Principal of the medical college Ramdas Pisharody issued a circular to all department heads, banning plastic on the campus. He also issued a public awareness notice, urging shopkeepers and traders in the medical college area to help implement the ban.

“We personally went around the medical college area distributing this notice and appealing to shops and small hotels to put up sign boards that food will not be sold in plastic bags anymore. Most of them agreed to our suggestion but we wanted the district administration to legally back us,” Dr.

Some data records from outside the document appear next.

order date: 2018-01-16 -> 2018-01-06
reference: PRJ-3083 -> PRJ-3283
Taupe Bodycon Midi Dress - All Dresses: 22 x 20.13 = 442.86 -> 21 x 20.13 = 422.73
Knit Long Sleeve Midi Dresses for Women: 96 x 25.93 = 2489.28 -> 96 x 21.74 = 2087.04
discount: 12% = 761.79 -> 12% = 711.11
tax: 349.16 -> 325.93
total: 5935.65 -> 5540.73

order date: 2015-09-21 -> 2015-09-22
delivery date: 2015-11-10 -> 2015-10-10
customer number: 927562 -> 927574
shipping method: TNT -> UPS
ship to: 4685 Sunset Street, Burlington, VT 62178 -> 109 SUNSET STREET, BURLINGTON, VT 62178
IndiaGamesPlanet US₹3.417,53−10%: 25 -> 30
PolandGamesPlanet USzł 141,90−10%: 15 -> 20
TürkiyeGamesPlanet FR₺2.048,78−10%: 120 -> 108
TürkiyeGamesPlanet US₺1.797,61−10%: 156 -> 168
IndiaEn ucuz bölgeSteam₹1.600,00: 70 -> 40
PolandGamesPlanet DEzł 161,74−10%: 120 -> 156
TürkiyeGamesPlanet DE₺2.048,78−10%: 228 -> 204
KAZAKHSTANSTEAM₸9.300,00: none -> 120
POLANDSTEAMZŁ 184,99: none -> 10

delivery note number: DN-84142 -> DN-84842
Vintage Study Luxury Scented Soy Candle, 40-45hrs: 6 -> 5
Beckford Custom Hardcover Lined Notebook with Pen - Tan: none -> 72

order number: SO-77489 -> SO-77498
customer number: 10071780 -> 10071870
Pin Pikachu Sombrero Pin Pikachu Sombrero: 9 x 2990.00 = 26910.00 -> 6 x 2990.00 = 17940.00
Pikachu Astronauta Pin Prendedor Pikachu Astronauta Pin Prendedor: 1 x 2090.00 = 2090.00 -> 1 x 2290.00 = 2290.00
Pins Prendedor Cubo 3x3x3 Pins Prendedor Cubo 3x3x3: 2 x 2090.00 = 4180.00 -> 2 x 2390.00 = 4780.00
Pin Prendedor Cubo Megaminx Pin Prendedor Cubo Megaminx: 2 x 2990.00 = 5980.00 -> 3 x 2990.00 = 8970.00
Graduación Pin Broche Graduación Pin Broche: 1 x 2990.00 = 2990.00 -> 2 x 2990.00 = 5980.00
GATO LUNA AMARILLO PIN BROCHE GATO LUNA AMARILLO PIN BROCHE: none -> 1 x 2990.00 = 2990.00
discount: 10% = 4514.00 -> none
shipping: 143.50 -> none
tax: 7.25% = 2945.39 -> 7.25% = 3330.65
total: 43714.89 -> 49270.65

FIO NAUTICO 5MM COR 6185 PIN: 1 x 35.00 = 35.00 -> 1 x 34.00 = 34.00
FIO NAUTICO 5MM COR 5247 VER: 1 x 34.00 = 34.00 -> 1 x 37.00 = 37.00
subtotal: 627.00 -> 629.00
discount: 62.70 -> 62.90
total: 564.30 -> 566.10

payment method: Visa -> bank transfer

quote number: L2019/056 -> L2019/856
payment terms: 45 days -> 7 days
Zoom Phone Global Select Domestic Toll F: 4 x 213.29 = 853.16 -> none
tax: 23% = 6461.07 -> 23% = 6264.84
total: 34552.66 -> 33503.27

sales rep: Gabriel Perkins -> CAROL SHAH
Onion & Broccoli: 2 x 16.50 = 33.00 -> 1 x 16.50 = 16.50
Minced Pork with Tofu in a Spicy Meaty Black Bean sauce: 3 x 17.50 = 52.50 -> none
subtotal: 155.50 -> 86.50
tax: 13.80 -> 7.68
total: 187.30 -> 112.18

Sara says.

The order issued by the District Collector, banning plastic on the premises, says plastic constitute a major portion of the waste generated there.

The Collector has banned the use of plastic materials having a thickness of 40 microns or less inside the campus. The copies of the order have been issued to the City Corporation, the Pollution Control Board and the Medical College Police.

The hospital authorities say food waste in the hospital is put in pits and covered. But the huge amount of plastic in the food waste—a meal packet will have at least five or six small plastic covers in which individual dishes are packed—does not allow the waste to degrade properly.

The magnitude of the problem could be imagined given the fact that the hospital has close to 1,700 bed.

To create patient awareness, a notice is being pinned with every inpatient registration ticket, asking the patient's family to bring food only in non-disposable containers.

The hospital staff are also being given training.

Several bill boards have come up all over the premises, telling the public it is a plastic-free zone. A digital display board is also coming up.